I couldn't comment on the career arc of Tom Cruise even if I wanted to – which is to say, even if doing so would not be an insipid waste of time – because as a rule I do not pay to see his movies. It is a personal boycott. Yes, I've seen bits of A Few Good Men because it is on cable basic every Saturday afternoon (apparently by law) and my dad took me to see Top Gun when I was six. In practice, however, Mr. Cruise's relentless public anti-psychiatry campaigning has earned him a place on my personal shitlist. I realize that he does not care. But like the anti-vaccine pinheads toiling away at the University of Google, this position does not merely make Mr. Cruise wrong. It also makes him dangerous. There are real people with real mental illnesses who are able to function thanks to the intervention of pharmaceuticals and psychiatry, and many more people who could benefit from doing so.
I mention this not to beat Mr. Cruise and his fellow cultists like the sad pinata of pseudoscience that they are. The point is that while I am many questionable things, I am not anti-psychiatry or -medicine. Re-read that sentence – multiple times if necessary – before you rush to the comments.
This must be good, right?
As a young faculty member there is both great value and great risk in listening to the Elders of academia. Much of their wisdom is invaluable; much of their complaining represents an unwillingness to change and/or a generational gap they are incapable of bridging. So it was with great hesitation that I engaged several older colleagues – not at my current university – bemoaning the over-medication and general over-diagnosing of the modern crop of undergraduates. The more they talked about it, the more I felt that there was a kernel of truth in it. Even the eight short years I have been teaching have been an eye-opening experience in this regard.

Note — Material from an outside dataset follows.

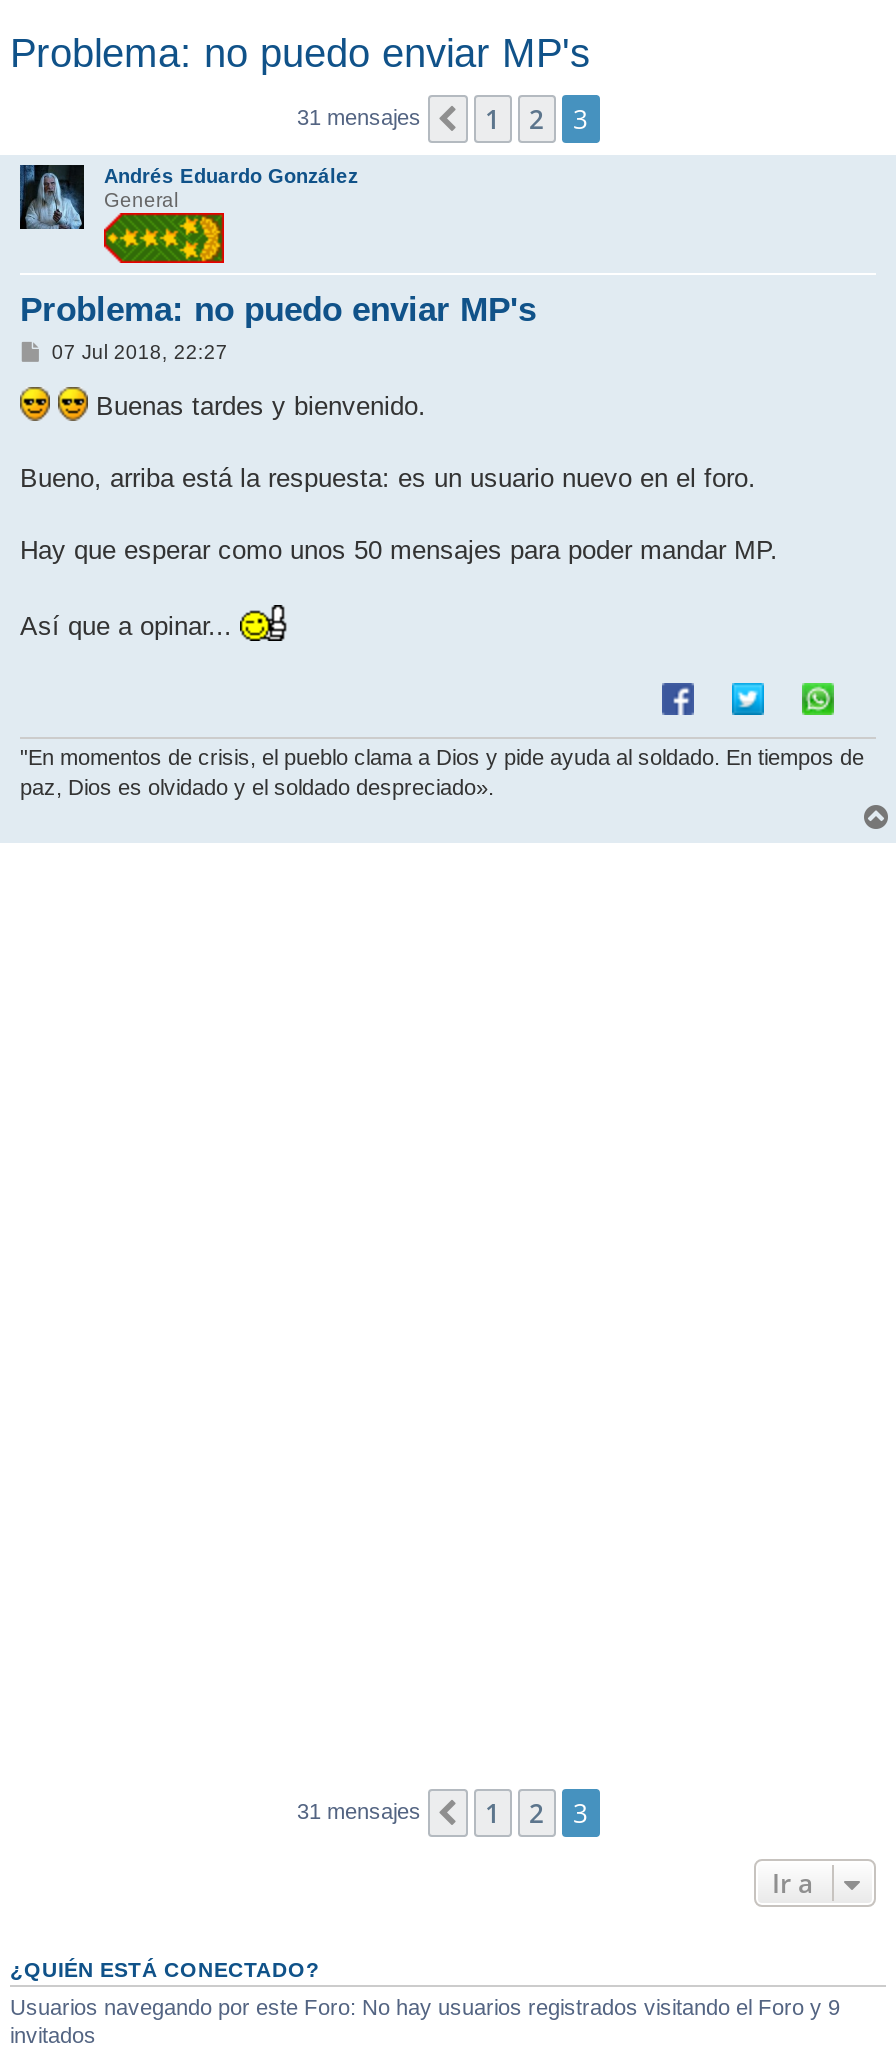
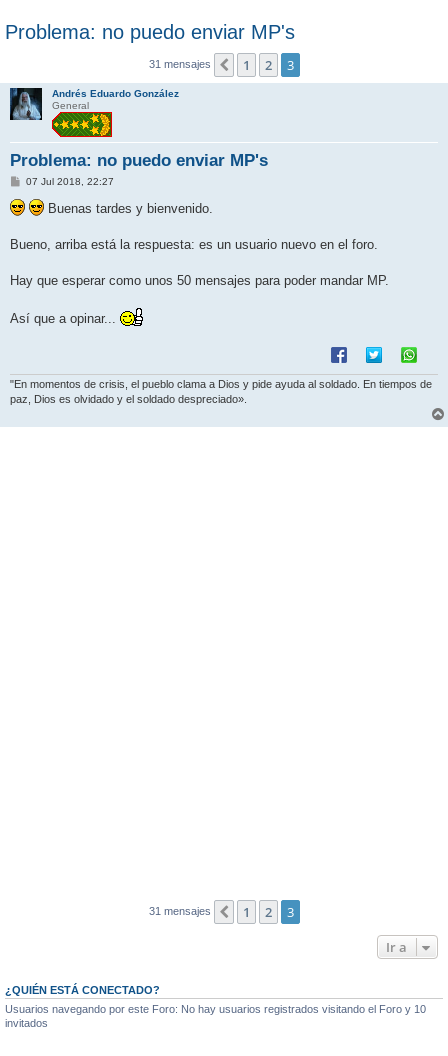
- Usuarios navegando por este Foro: No hay usuarios registrados visitando el Foro y 9
+ Usuarios navegando por este Foro: No hay usuarios registrados visitando el Foro y 10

On the one hand this is an argument that should be treated with skepticism. An older person saying "We didn't have no 'ADHD' back in my day!" is foolish on the level of listening to old WWII veterans talking about how they didn't have PTSD back then. Of course they had it, they just didn't have a name for it. The treatment was alcohol, self-administered. Lots of problems exist long before medicine figures out how to diagnose and categorize them – postpartum depression, concussions, autism, and so on.
Once we reject that argument on its face and accept that the whole gamut of things we accommodate in the field of education – learning disabilities, developmental disorders, anxiety/depression, ADHD/ADD, and so on – are real, the question becomes more complex. We stop asking whether these things are real and start wondering how it is that suddenly every student in the educational system has them.
That is hyperbole, of course. But every year a larger percentage of the students I deal with, as is the case with other faculty as well, have various learning disabilities assigned to them. Often the student does not even have any idea what his or her disability is supposed to be; they know only that ever since they were in kindergarten, their parents and school administrators have been telling them that they are learning disabled. In the past ten years, conservative measurements show that the diagnosis of learning disabilities under the IDEA legislation has increased 40%.
Estimates vary widely, but something on the order of 15 to 20 percent of college undergraduates today are diagnosed with ADHD, and more than half (!!!) are taking Adderall or Ritalin without prescriptions either for fun or as a study aid. In graduate school and in my career I've met numerous academics who had legitimate addictions to these medications, and to a person they all stated that getting them legally from a doctor is as easy as walking into the office and saying "I have trouble focusing sometimes." Thirty seconds later they left with a prescription for amphetamines. (Check out this panel op-ed discussion of ADHD/prescription issues in education from the NY Times for more).
Of course you already know some of these statistics, just like you know that antidepressants, anxiety drugs, painkillers, and every other kind of medication on the planet is wildly over-prescribed in this country. But sometimes I stand in class and wonder that when we consider the recreational drug users (not a rarity in college, of course) with the students given pharmaceuticals by a doctor, are there any students left who aren't chemically altered by the time they get to me?
To hear the older faculty argue that back in the day, none of these things existed and somehow students managed to get through college anyway is misleading at best. Of course there were students with undiagnosed issues who never even made it to college or who failed because they couldn't study, couldn't focus, or couldn't do what was asked of them without some kind of necessary assistance. Despite that, I must admit that I wonder about the ratio of legitimate diagnoses to actual diagnoses in the student population. Doctors (especially the kind that gravitate to campus "health centers" and whatnot) will give pretty much anyone Adderall these days, but how many of those same students actually have ADHD? How many 18 year olds with diagnosed learning disabilities are simply reacting to the system (and Mom & Dad) telling them for the past ten years that they are disabled?
I have no answers to any of these questions. It's merely a set of observations. Despite all of these medical conditions being quite real and quite legitimate, I do not necessarily think my older colleagues insane quack-medicine theorists for questioning the rapid and substantial increase in the number of students so labeled in recent years. Those of you who have school- or college-aged children (or who are college-aged) are of particular interest to me here; what is your take on this? Is it the new moral panic – Druuuugs! Everyone's on druuuuuugs! Think of the childrennnn! – or is this a question we should spend any time thinking about?